この話、2006年12月にも書いているのだが、年寄のくどく繰り返す昔話とご容赦ください。
もう30年以上前のクリスマスの朝のことである。贈り物を見て喜ぶ顔が見たくて待ちきれず、まだ寝ている息子を起こしに行った。
息子はベッドの上で起き上がると周りを見渡して、「ない」と小さな声で言う。「僕、いい子じゃなかったからかな」と言うと、泣き顔になった。いつも、泣きだす前に泣き顔になり、への字の口のまま止まって、一瞬置いてから、泣き声と涙が一気に出てくる。

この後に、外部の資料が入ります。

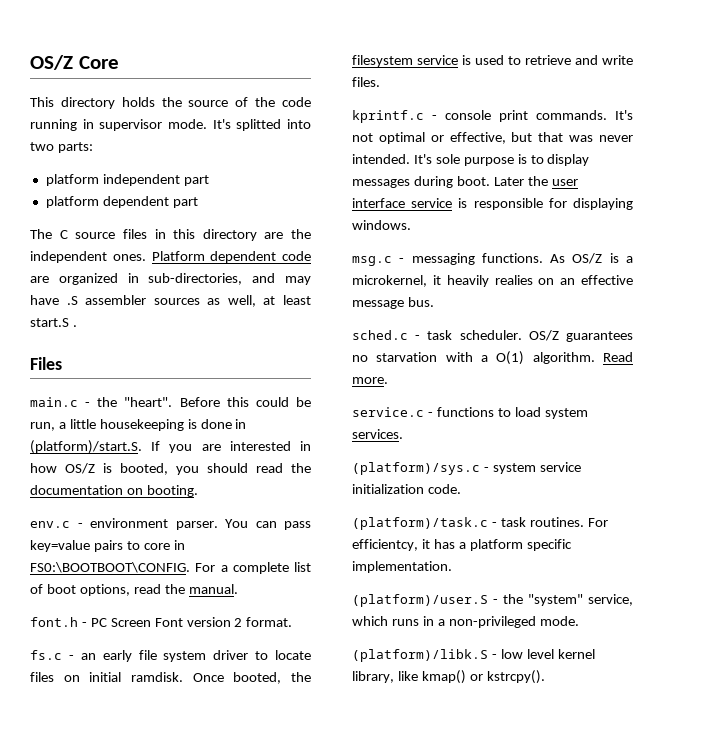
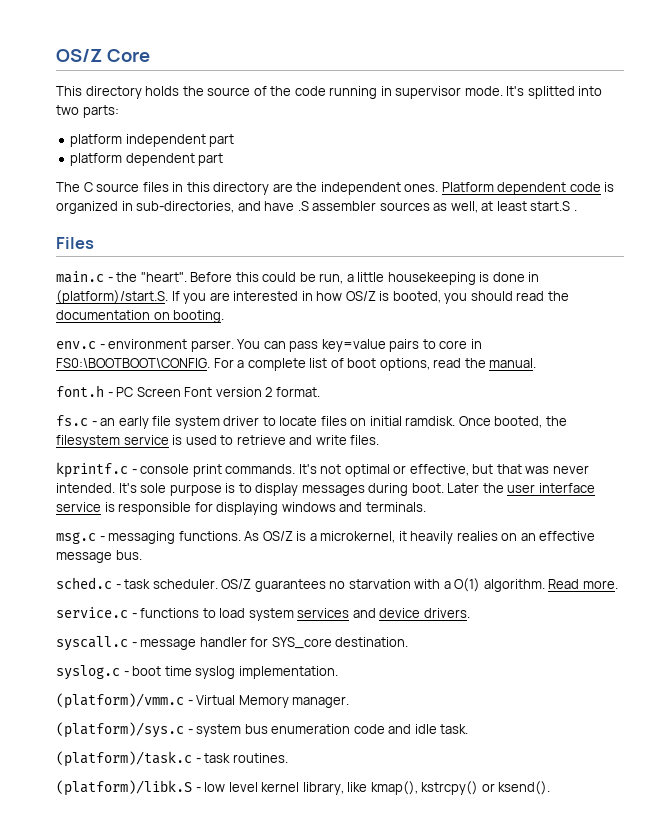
[30,276,49,283] are -> [604,182,615,192] is
[285,276,311,285] may -> (261, 206) none
[352,220,411,230] windows. -> [281,502,426,512] windows and terminals.
[352,429,403,439] [352,462,581,475] [352,484,461,494] [352,517,608,530] [352,539,572,551] [352,561,452,573] [352,594,633,607] [352,616,579,628] services. // (platform)/sys.c - system service initialization code. // (platform)/task.c - task routines. For efficientcy, it has a platform specific implementation. // (platform)/user.S - the "system" service, which runs in a non-privileged mode. -> [297,608,470,618] [56,636,409,651] [56,665,338,680] [56,693,350,709] [56,722,469,738] [56,751,288,767] services and device drivers. // syscall.c - message handler for SYS_core destination. // syslog.c - boot time syslog implementation. // (platform)/vmm.c - Virtual Memory manager. // (platform)/sys.c - system bus enumeration code and idle task. // (platform)/task.c - task routines.
[421,670,545,684] kmap() or kstrcpy(). -> [370,781,551,795] kmap(), kstrcpy() or ksend().

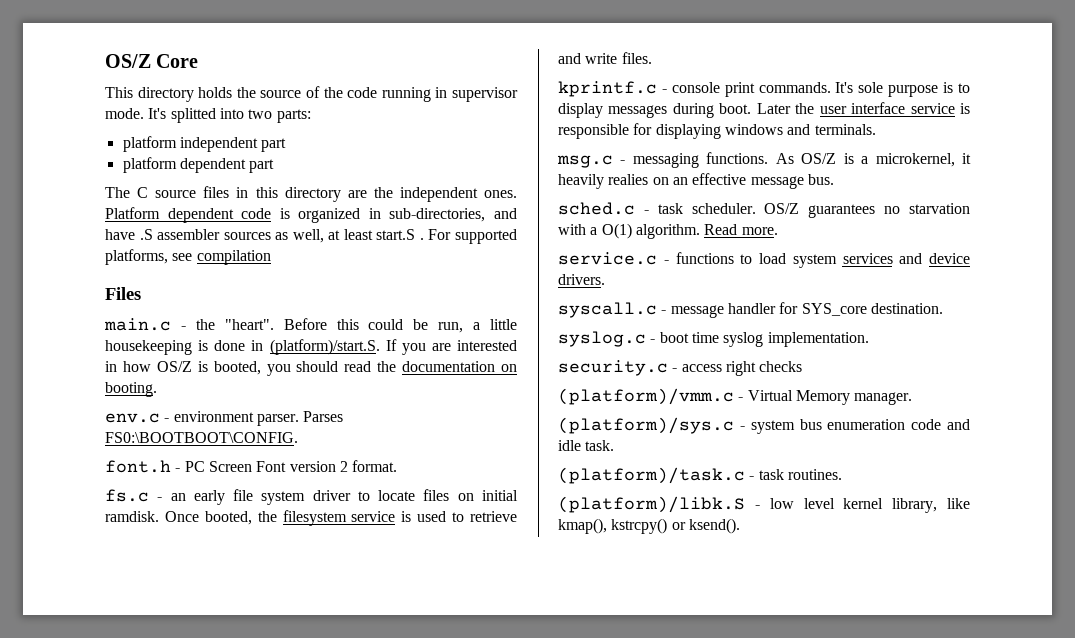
(577, 210) none -> [428,229,518,244] [105,249,271,265] For supported platforms, see compilation
[237,339,482,352] [56,358,537,371] You can pass key=value pairs to core in FS0:\BOOTBOOT\CONFIG. For a complete list of boot options, read the manual. -> [303,411,344,422] [105,432,298,443] Parses FS0:\BOOTBOOT\CONFIG.
[320,464,589,477] [56,483,137,493] not optimal or effective, but that was never intended. It's -> (854, 87) none
(338, 672) none -> [558,360,803,376] // security.c - access right checks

あせった女房と私は、あわてて、「ベッドの下も探してごらん」と言う。こんなときだけはすばやい息子は、ベッドから首を出して下をのぞき、リボンでくるんだ袋を見つけると、「あった!」と言って、飛び降りた。
袋をやぶり、前から欲しかったおもちゃを取り出して、「どうして、サンタさんにわかったのかな」と、ニコニコ、ニコニコ。さっきの泣き顔のあとかたもなく全身で喜んでいる。
私と女房も顔を見合わせ、二人ともニコニコ、ニコニコ。
トルストイの「アンナ・カレーニナ」の書き始めに、「不幸な家庭はさまざまだが、幸せな家庭はどれも同じである」と言うのがあったが、まさにこれが、平凡でどこにでもある幸せな家庭の典型だと思った。
息子はもうこのことを覚えていないだろうが、私は、クリスマスのたびごとに思い出しては、ニヤニヤしている。クリスマスはまさに親のためにこそあるのだ。